Pour Mélenchon, cet éclatement des sociétés modernes en atomes pose pourtant les conditions d’un surgissement social. Si les rapports de classes classiques et l’intrication des rapports humains aux institutions traditionnelles tendent à se rompre, l’humanité a, d’un autre côté, accès à des réseaux, notamment par sa connexion à une « toile » numérique, qui offrent des potentialités repoussant sans cesse les limites de l’action collective. Les sociétés contemporaines sont amenées à refaire peuple, par la révolte d’un « nous » à reconstruire. Et de ce « nous », encore méconnu, un nouveau corps politique émerge, plus démocratique, qui permet de reconstruire les bases d’un vivre-ensemble. Ainsi, comme « l’histoire nous l’apprend : à toute condition sociale finit par correspondre une conscience collective. Que cette conscience soit claire ou confuse n’empêche rien. Ça se fait tout seul.13 » Cette conscience collective, elle jaillit par la « révolution citoyenne ». Comme première phase, les masses surgissent dans l’espace public en s’affirmant comme peuple. Le mouvement des gilets jaunes en est l’exemple type. Durant les mois qui ont suivi, des soulèvements populaires, aux causes diverses, ce sont multipliés partout à travers le monde, de l’Algérie au Liban, en passant par le Chili ou Hong Kong. Malgré les configurations particulières de ces révoltes, doit-on y voir l’affirmation d’un processus global de dislocation sociale? L’Histoire tranchera14.

De ce type de soulèvement, la phase positive devrait normalement s’ensuivre. C’est là que le peuple s’organise de façon à fonder les bases d’un nouvel ordre politique constituant. Avec la création en 2017 du mouvement LFI, Mélenchon vise, en remplacement des institutions actuelles, la création d’une VIe République, instituant une gamme d’outils de contrôle démocratique et une plus vaste redistribution des richesses15. Ce projet est en phase avec l’émergence d’un « populisme » de gauche, qui inscrit la conflictualité politique en une opposition frontale entre « peuples » et élites16.  Dès les débuts du mouvement social des gilets jaunes, Mélenchon tentait d’inscrire son action dans le sillage de ce dernier de façon à ce qu’une réponse politique surgisse de cette crise. Lors des élections européennes du printemps 2019, LFI joignait une alliance avec les partis de gauche Podemos d’Espagne et Bloco du Portugal pour qu’une révolution citoyenne embrase l’Europe17.

Pourtant, à la sortie de ces élections, la liste des candidat·e·s de LFI ne fera que 6 %18. L’époque où Mélenchon haranguait les foules et faisait 19 % au premier tour de la présidentielle de 2017 paraît bien loin. Les résultats électoraux de Podemos et du Bloco ne seront pas plus favorables19. Loin d’aboutir au renversement escompté, la sortie de crise par les voies politiques profite pour l’instant au Rassemblement national (RN) de Marine Le Pen, avec en deuxième place LREM de Macron. Les gilets jaunes seront restés électoralement invisibles. Il n’y a pas eu de liste « gilets jaunes ». Le nouveau corps politique demeure un fantasme.

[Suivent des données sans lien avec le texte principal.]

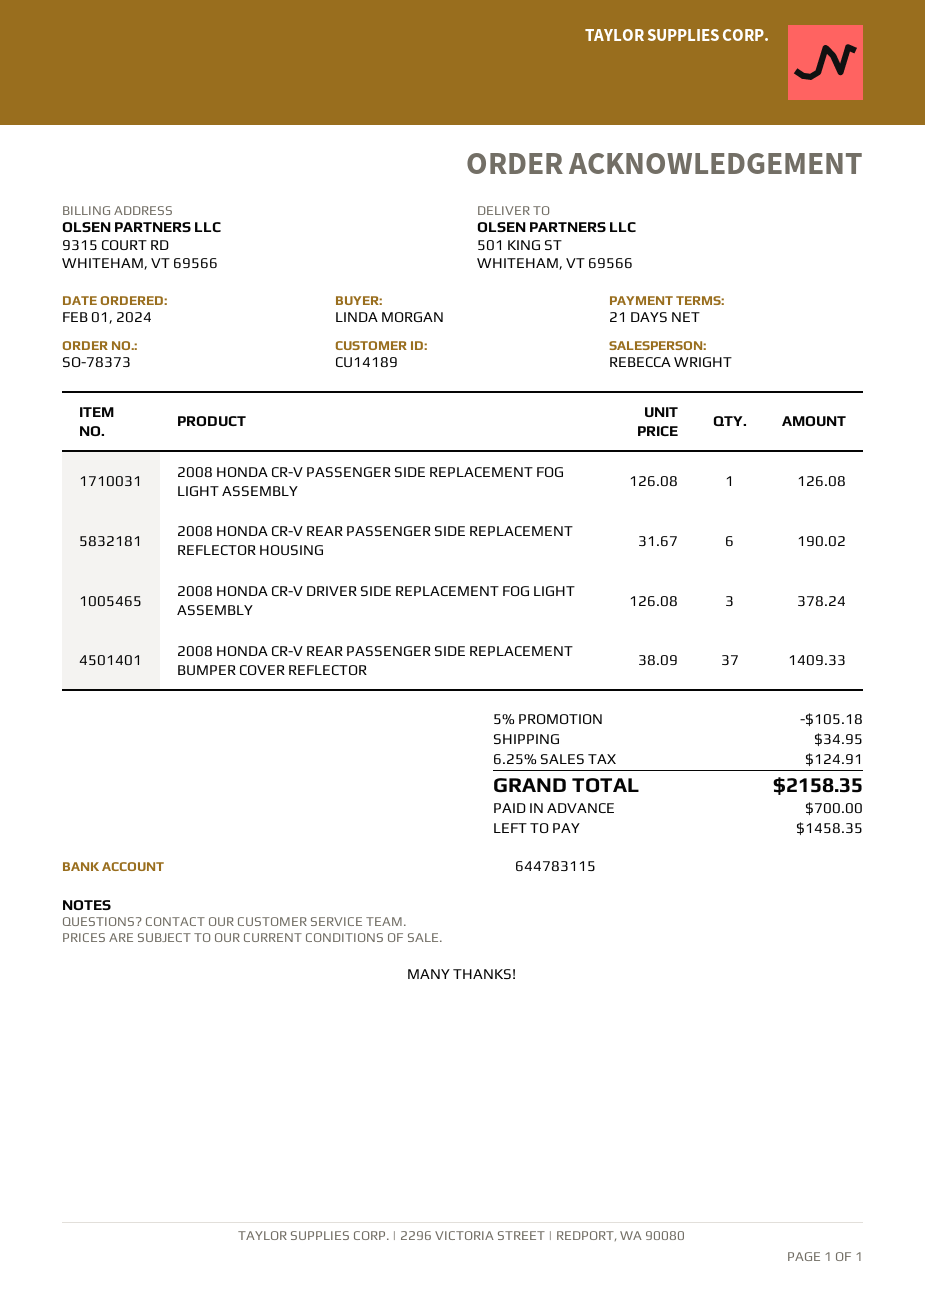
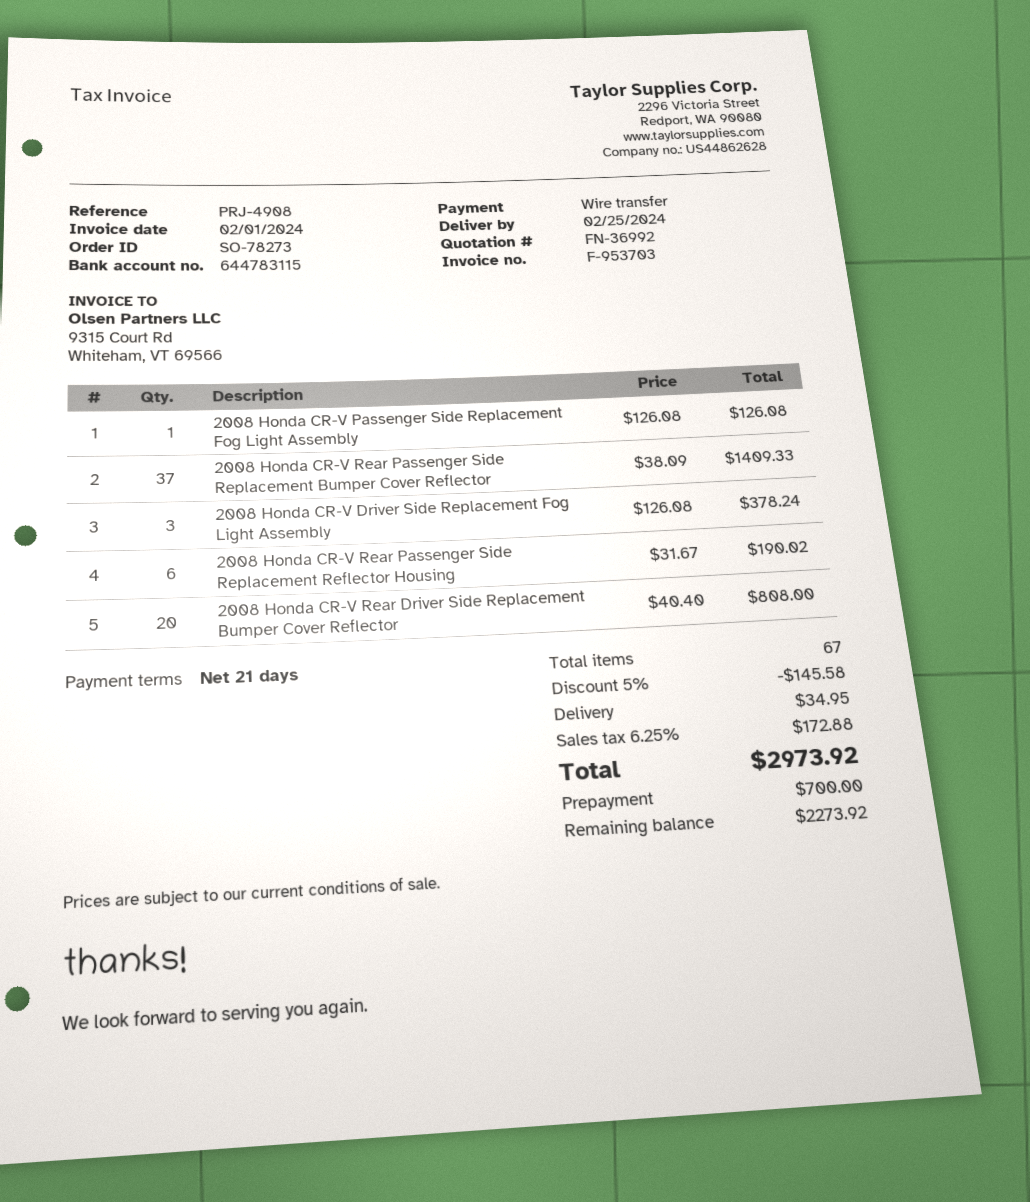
order number: SO-78373 -> SO-78273
2008 Honda CR-V Rear Driver Side Replacement Bumper Cover Reflector: none -> 20 x 40.40 = 808.00
discount: 5% = 105.18 -> 5% = 145.58
tax: 6.25% = 124.91 -> 6.25% = 172.88
total: 2158.35 -> 2973.92
balance: 1458.35 -> 2273.92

Si donc le but est d’analyser le surgissement des gilets jaunes, alors pourquoi traiter de Mélenchon et de son mouvement? Pourquoi même évoquer le concept de « révolution citoyenne »? Plusieurs raisons s’imposent, mais ne retenons que l’essentiel. Dans un premier temps, le fait que des obstacles se dressent entre une volonté populaire et sa transposition politique ne signifie en aucun cas qu’une tentative de révolution politique n’a pas eu lieu. Dans un deuxième temps, une révolution citoyenne est, par définition, un phénomène social de très grande ampleur qui traverse l’ensemble de la société ou de ce qu’on appelle le « peuple ». Peu importe la pertinence des intuitions théoriques qu’un individu peut avoir pour tenter de le comprendre, les ramifications générales et particulières de ce phénomène dépasseront toujours les paramètres restreints d’une analyse. La chose est d’autant plus vraie dans le champ politique. Ce type de mouvement tend à balayer toute forme d’organisation politique qui contraint ou encadre son irrésistible déploiement. Il correspond à l’aboutissement paroxystique du « dégagisme », terme popularisé en France, notamment par Mélenchon, pour désigner la volonté populaire de faire disparaître de l’espace public tous les anciens appareils de partis politiques20. À cette dynamique, révolutionnaire dans le cas des gilets jaunes, nuls n’y échappent, pas même ceux et celles qui souhaitent et embrassent la « révolution citoyenne ».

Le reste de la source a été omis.